- [Problem] Retype the records below so that each one matches exactly.

Source data
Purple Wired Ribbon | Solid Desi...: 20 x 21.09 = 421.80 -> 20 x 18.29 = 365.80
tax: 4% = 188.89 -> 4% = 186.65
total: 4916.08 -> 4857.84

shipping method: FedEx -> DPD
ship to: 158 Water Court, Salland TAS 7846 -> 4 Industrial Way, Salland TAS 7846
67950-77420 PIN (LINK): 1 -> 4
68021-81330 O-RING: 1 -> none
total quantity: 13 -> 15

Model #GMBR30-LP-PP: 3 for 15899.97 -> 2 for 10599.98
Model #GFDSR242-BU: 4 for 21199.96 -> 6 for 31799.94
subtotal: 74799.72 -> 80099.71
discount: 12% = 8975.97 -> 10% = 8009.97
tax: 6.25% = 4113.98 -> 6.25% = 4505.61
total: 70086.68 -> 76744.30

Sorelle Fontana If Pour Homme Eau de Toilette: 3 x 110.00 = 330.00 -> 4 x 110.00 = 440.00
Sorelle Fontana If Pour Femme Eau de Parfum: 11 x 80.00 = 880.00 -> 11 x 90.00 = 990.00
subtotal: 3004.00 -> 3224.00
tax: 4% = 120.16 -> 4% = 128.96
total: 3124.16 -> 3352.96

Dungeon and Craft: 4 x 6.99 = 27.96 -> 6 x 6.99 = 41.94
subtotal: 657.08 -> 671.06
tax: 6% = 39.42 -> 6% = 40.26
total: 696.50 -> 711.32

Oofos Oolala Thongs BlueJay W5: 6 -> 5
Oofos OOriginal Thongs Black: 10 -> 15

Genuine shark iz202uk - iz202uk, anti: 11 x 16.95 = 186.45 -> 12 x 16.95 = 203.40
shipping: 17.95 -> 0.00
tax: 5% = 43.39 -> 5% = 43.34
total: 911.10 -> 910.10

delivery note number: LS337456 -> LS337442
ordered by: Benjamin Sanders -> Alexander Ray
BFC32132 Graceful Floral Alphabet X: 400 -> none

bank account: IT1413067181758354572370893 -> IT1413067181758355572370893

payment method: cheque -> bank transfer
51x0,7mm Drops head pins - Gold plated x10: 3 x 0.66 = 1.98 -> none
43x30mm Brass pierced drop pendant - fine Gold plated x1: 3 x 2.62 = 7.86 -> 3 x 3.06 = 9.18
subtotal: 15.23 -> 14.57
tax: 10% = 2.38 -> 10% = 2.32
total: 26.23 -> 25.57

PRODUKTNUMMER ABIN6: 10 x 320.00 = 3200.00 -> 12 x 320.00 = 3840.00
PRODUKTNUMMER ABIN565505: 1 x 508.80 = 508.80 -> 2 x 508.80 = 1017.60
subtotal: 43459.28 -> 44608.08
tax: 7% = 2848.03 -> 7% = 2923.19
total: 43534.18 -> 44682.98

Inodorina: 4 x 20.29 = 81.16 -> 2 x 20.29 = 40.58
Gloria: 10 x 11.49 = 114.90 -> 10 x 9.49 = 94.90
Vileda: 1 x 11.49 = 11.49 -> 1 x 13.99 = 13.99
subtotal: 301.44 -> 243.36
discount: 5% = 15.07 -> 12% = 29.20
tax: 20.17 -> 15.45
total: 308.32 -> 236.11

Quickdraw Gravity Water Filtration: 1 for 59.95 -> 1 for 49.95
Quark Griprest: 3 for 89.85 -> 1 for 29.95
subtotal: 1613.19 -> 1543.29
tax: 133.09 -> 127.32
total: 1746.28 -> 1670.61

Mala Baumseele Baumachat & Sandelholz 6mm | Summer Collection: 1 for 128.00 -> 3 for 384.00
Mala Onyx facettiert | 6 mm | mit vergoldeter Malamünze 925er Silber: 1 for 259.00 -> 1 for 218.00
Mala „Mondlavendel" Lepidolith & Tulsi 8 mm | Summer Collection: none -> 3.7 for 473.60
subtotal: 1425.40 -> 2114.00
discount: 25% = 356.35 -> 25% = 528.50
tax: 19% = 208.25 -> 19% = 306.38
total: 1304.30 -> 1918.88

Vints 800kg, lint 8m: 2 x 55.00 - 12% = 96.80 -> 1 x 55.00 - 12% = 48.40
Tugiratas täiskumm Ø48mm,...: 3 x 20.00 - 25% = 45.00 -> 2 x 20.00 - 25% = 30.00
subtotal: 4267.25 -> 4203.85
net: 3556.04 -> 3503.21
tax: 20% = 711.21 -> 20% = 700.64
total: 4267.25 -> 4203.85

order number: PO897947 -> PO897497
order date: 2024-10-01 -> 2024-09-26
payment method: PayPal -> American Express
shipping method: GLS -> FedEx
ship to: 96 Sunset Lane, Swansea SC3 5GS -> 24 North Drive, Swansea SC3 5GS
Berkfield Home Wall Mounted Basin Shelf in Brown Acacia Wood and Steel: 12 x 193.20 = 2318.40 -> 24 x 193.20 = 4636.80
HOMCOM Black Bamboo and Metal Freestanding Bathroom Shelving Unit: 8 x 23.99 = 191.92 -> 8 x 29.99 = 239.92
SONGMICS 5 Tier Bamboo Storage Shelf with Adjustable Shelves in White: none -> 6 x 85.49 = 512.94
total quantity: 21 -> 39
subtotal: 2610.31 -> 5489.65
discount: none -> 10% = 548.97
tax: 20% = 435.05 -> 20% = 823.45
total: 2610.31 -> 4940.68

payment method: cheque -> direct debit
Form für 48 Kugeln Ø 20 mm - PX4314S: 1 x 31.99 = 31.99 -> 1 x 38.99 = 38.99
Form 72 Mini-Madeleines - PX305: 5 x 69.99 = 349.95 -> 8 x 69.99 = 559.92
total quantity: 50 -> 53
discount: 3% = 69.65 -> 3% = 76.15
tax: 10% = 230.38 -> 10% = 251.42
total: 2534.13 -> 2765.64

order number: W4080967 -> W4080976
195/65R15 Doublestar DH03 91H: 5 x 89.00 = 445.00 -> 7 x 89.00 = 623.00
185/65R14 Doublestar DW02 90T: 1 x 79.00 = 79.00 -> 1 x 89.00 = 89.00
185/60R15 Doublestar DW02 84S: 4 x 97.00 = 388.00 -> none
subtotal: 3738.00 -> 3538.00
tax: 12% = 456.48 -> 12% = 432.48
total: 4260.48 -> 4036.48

- [Solved exercise]
Purple Wired Ribbon | Solid Desi...: 20 x 21.09 = 421.80 -> 20 x 18.29 = 365.80
tax: 4% = 188.89 -> 4% = 186.65
total: 4916.08 -> 4857.84

shipping method: FedEx -> DPD
ship to: 158 Water Court, Salland TAS 7846 -> 4 Industrial Way, Salland TAS 7846
67950-77420 PIN (LINK): 1 -> 4
68021-81330 O-RING: 1 -> none
total quantity: 13 -> 15

Model #GMBR30-LP-PP: 3 for 15899.97 -> 2 for 10599.98
Model #GFDSR242-BU: 4 for 21199.96 -> 6 for 31799.94
subtotal: 74799.72 -> 80099.71
discount: 12% = 8975.97 -> 10% = 8009.97
tax: 6.25% = 4113.98 -> 6.25% = 4505.61
total: 70086.68 -> 76744.30

Sorelle Fontana If Pour Homme Eau de Toilette: 3 x 110.00 = 330.00 -> 4 x 110.00 = 440.00
Sorelle Fontana If Pour Femme Eau de Parfum: 11 x 80.00 = 880.00 -> 11 x 90.00 = 990.00
subtotal: 3004.00 -> 3224.00
tax: 4% = 120.16 -> 4% = 128.96
total: 3124.16 -> 3352.96

Dungeon and Craft: 4 x 6.99 = 27.96 -> 6 x 6.99 = 41.94
subtotal: 657.08 -> 671.06
tax: 6% = 39.42 -> 6% = 40.26
total: 696.50 -> 711.32

Oofos Oolala Thongs BlueJay W5: 6 -> 5
Oofos OOriginal Thongs Black: 10 -> 15

Genuine shark iz202uk - iz202uk, anti: 11 x 16.95 = 186.45 -> 12 x 16.95 = 203.40
shipping: 17.95 -> 0.00
tax: 5% = 43.39 -> 5% = 43.34
total: 911.10 -> 910.10

delivery note number: LS337456 -> LS337442
ordered by: Benjamin Sanders -> Alexander Ray
BFC32132 Graceful Floral Alphabet X: 400 -> none

bank account: IT1413067181758354572370893 -> IT1413067181758355572370893

payment method: cheque -> bank transfer
51x0,7mm Drops head pins - Gold plated x10: 3 x 0.66 = 1.98 -> none
43x30mm Brass pierced drop pendant - fine Gold plated x1: 3 x 2.62 = 7.86 -> 3 x 3.06 = 9.18
subtotal: 15.23 -> 14.57
tax: 10% = 2.38 -> 10% = 2.32
total: 26.23 -> 25.57

PRODUKTNUMMER ABIN6: 10 x 320.00 = 3200.00 -> 12 x 320.00 = 3840.00
PRODUKTNUMMER ABIN565505: 1 x 508.80 = 508.80 -> 2 x 508.80 = 1017.60
subtotal: 43459.28 -> 44608.08
tax: 7% = 2848.03 -> 7% = 2923.19
total: 43534.18 -> 44682.98

Inodorina: 4 x 20.29 = 81.16 -> 2 x 20.29 = 40.58
Gloria: 10 x 11.49 = 114.90 -> 10 x 9.49 = 94.90
Vileda: 1 x 11.49 = 11.49 -> 1 x 13.99 = 13.99
subtotal: 301.44 -> 243.36
discount: 5% = 15.07 -> 12% = 29.20
tax: 20.17 -> 15.45
total: 308.32 -> 236.11

Quickdraw Gravity Water Filtration: 1 for 59.95 -> 1 for 49.95
Quark Griprest: 3 for 89.85 -> 1 for 29.95
subtotal: 1613.19 -> 1543.29
tax: 133.09 -> 127.32
total: 1746.28 -> 1670.61

Mala Baumseele Baumachat & Sandelholz 6mm | Summer Collection: 1 for 128.00 -> 3 for 384.00
Mala Onyx facettiert | 6 mm | mit vergoldeter Malamünze 925er Silber: 1 for 259.00 -> 1 for 218.00
Mala „Mondlavendel" Lepidolith & Tulsi 8 mm | Summer Collection: none -> 3.7 for 473.60
subtotal: 1425.40 -> 2114.00
discount: 25% = 356.35 -> 25% = 528.50
tax: 19% = 208.25 -> 19% = 306.38
total: 1304.30 -> 1918.88

Vints 800kg, lint 8m: 2 x 55.00 - 12% = 96.80 -> 1 x 55.00 - 12% = 48.40
Tugiratas täiskumm Ø48mm,...: 3 x 20.00 - 25% = 45.00 -> 2 x 20.00 - 25% = 30.00
subtotal: 4267.25 -> 4203.85
net: 3556.04 -> 3503.21
tax: 20% = 711.21 -> 20% = 700.64
total: 4267.25 -> 4203.85

order number: PO897947 -> PO897497
order date: 2024-10-01 -> 2024-09-26
payment method: PayPal -> American Express
shipping method: GLS -> FedEx
ship to: 96 Sunset Lane, Swansea SC3 5GS -> 24 North Drive, Swansea SC3 5GS
Berkfield Home Wall Mounted Basin Shelf in Brown Acacia Wood and Steel: 12 x 193.20 = 2318.40 -> 24 x 193.20 = 4636.80
HOMCOM Black Bamboo and Metal Freestanding Bathroom Shelving Unit: 8 x 23.99 = 191.92 -> 8 x 29.99 = 239.92
SONGMICS 5 Tier Bamboo Storage Shelf with Adjustable Shelves in White: none -> 6 x 85.49 = 512.94
total quantity: 21 -> 39
subtotal: 2610.31 -> 5489.65
discount: none -> 10% = 548.97
tax: 20% = 435.05 -> 20% = 823.45
total: 2610.31 -> 4940.68

payment method: cheque -> direct debit
Form für 48 Kugeln Ø 20 mm - PX4314S: 1 x 31.99 = 31.99 -> 1 x 38.99 = 38.99
Form 72 Mini-Madeleines - PX305: 5 x 69.99 = 349.95 -> 8 x 69.99 = 559.92
total quantity: 50 -> 53
discount: 3% = 69.65 -> 3% = 76.15
tax: 10% = 230.38 -> 10% = 251.42
total: 2534.13 -> 2765.64

order number: W4080967 -> W4080976
195/65R15 Doublestar DH03 91H: 5 x 89.00 = 445.00 -> 7 x 89.00 = 623.00
185/65R14 Doublestar DW02 90T: 1 x 79.00 = 79.00 -> 1 x 89.00 = 89.00
185/60R15 Doublestar DW02 84S: 4 x 97.00 = 388.00 -> none
subtotal: 3738.00 -> 3538.00
tax: 12% = 456.48 -> 12% = 432.48
total: 4260.48 -> 4036.48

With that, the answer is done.